Work to complete: Keep only the lines of the listing that include the word "handle", and copy them.
-----
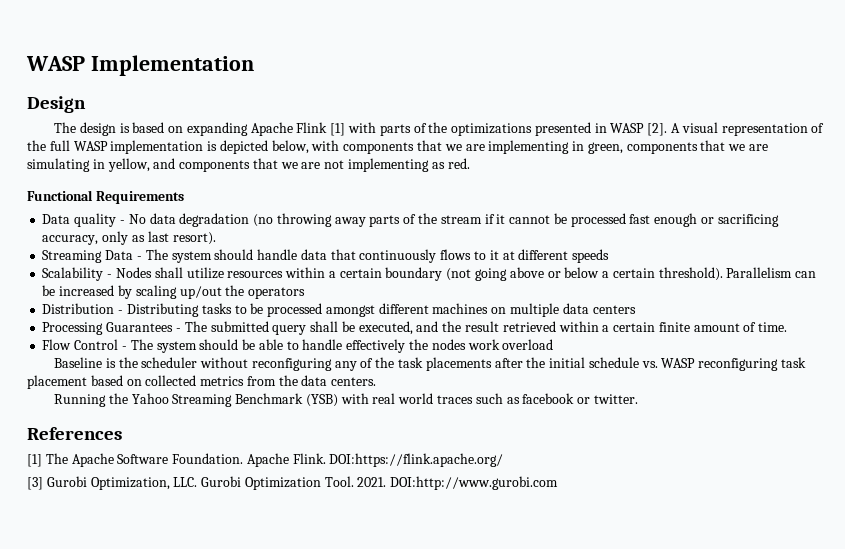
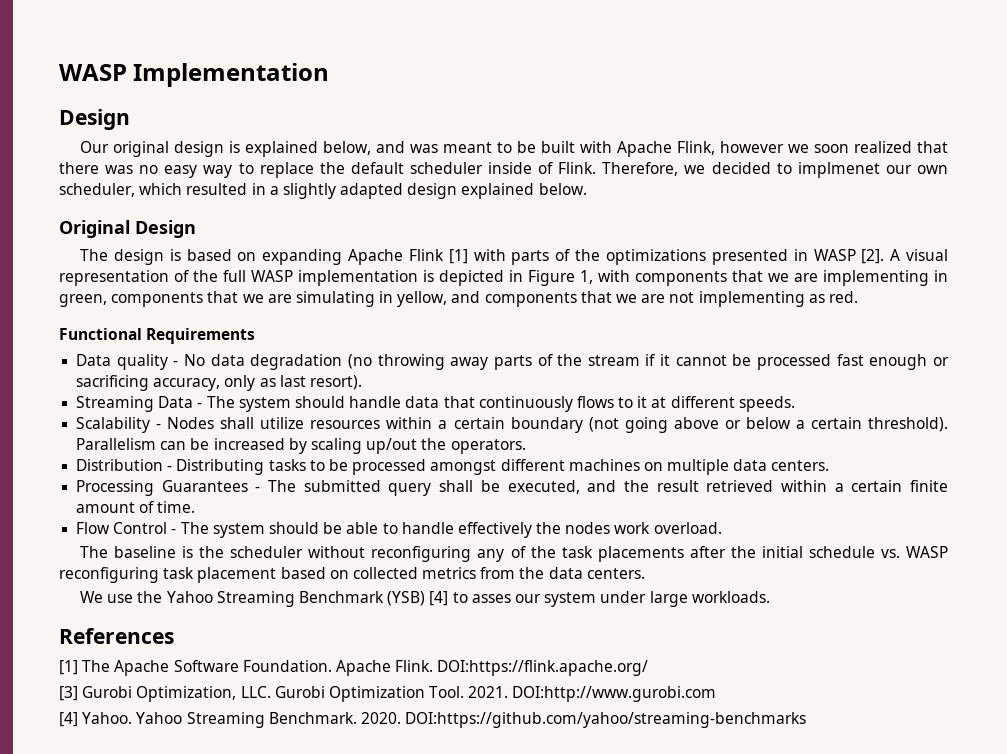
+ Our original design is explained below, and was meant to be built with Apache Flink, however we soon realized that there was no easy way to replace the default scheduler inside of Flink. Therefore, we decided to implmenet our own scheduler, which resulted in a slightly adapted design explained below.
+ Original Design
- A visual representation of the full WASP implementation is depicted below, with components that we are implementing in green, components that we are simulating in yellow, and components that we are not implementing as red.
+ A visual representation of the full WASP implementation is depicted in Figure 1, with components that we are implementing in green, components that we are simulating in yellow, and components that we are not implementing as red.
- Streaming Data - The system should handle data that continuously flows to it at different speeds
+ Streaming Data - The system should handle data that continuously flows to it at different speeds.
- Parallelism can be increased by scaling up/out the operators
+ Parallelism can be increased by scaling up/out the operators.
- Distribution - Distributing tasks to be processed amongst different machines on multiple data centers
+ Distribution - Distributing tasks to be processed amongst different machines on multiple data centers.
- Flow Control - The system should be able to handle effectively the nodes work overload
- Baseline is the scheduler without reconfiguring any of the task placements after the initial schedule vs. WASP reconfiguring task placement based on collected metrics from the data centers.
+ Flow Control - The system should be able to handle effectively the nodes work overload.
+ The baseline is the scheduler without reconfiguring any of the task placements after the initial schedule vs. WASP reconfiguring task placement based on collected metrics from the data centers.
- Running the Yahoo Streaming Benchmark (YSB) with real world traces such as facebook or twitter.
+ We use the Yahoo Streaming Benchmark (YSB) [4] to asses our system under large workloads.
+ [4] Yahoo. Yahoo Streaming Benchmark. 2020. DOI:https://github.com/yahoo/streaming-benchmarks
-----
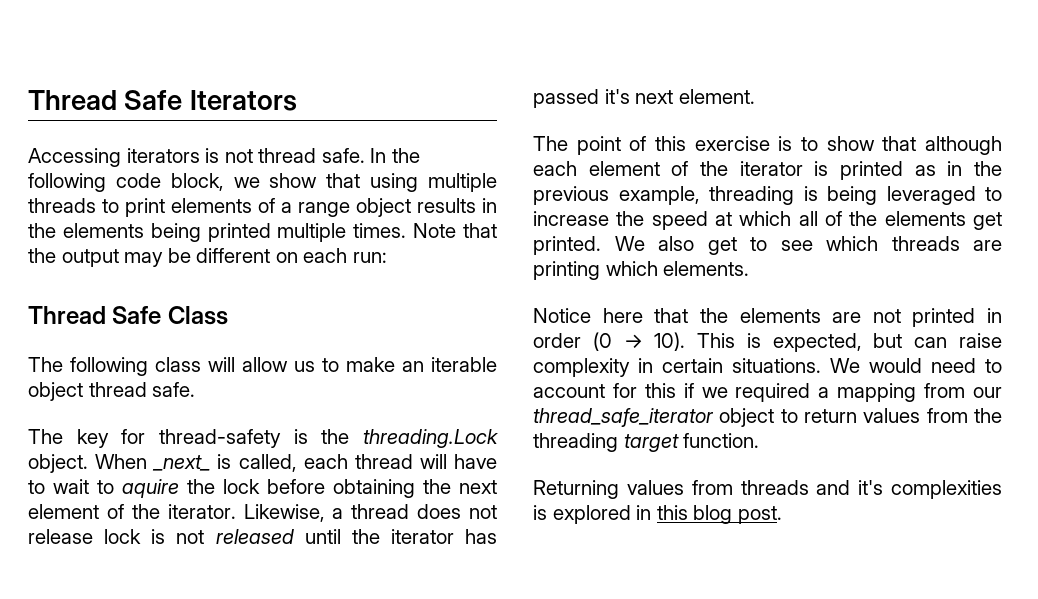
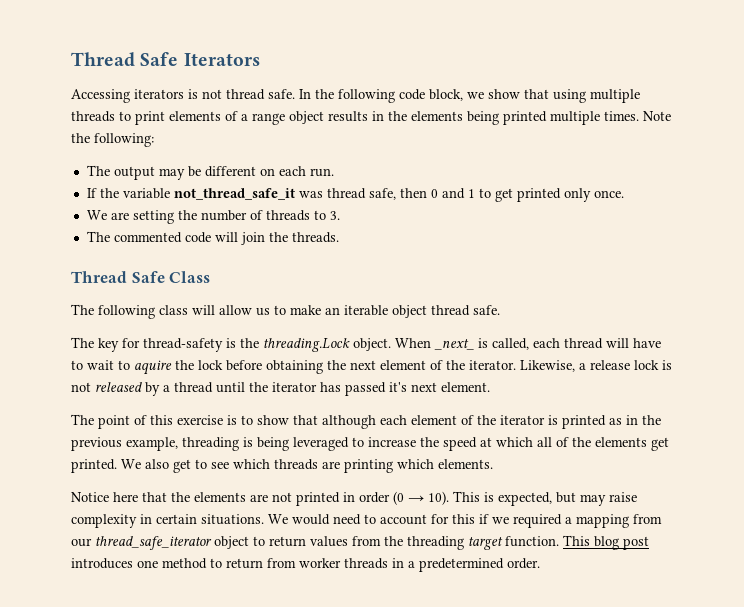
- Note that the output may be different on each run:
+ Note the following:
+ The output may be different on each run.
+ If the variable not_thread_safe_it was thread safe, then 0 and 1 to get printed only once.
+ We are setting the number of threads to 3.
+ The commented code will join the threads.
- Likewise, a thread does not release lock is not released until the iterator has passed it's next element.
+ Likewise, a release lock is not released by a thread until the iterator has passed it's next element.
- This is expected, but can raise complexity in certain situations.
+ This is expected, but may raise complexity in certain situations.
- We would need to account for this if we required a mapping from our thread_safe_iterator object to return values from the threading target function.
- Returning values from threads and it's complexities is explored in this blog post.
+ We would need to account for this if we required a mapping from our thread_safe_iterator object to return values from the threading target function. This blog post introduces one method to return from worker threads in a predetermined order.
-----
Exercise response:
- Streaming Data - The system should handle data that continuously flows to it at different speeds
+ Streaming Data - The system should handle data that continuously flows to it at different speeds.
- Flow Control - The system should be able to handle effectively the nodes work overload
+ Flow Control - The system should be able to handle effectively the nodes work overload.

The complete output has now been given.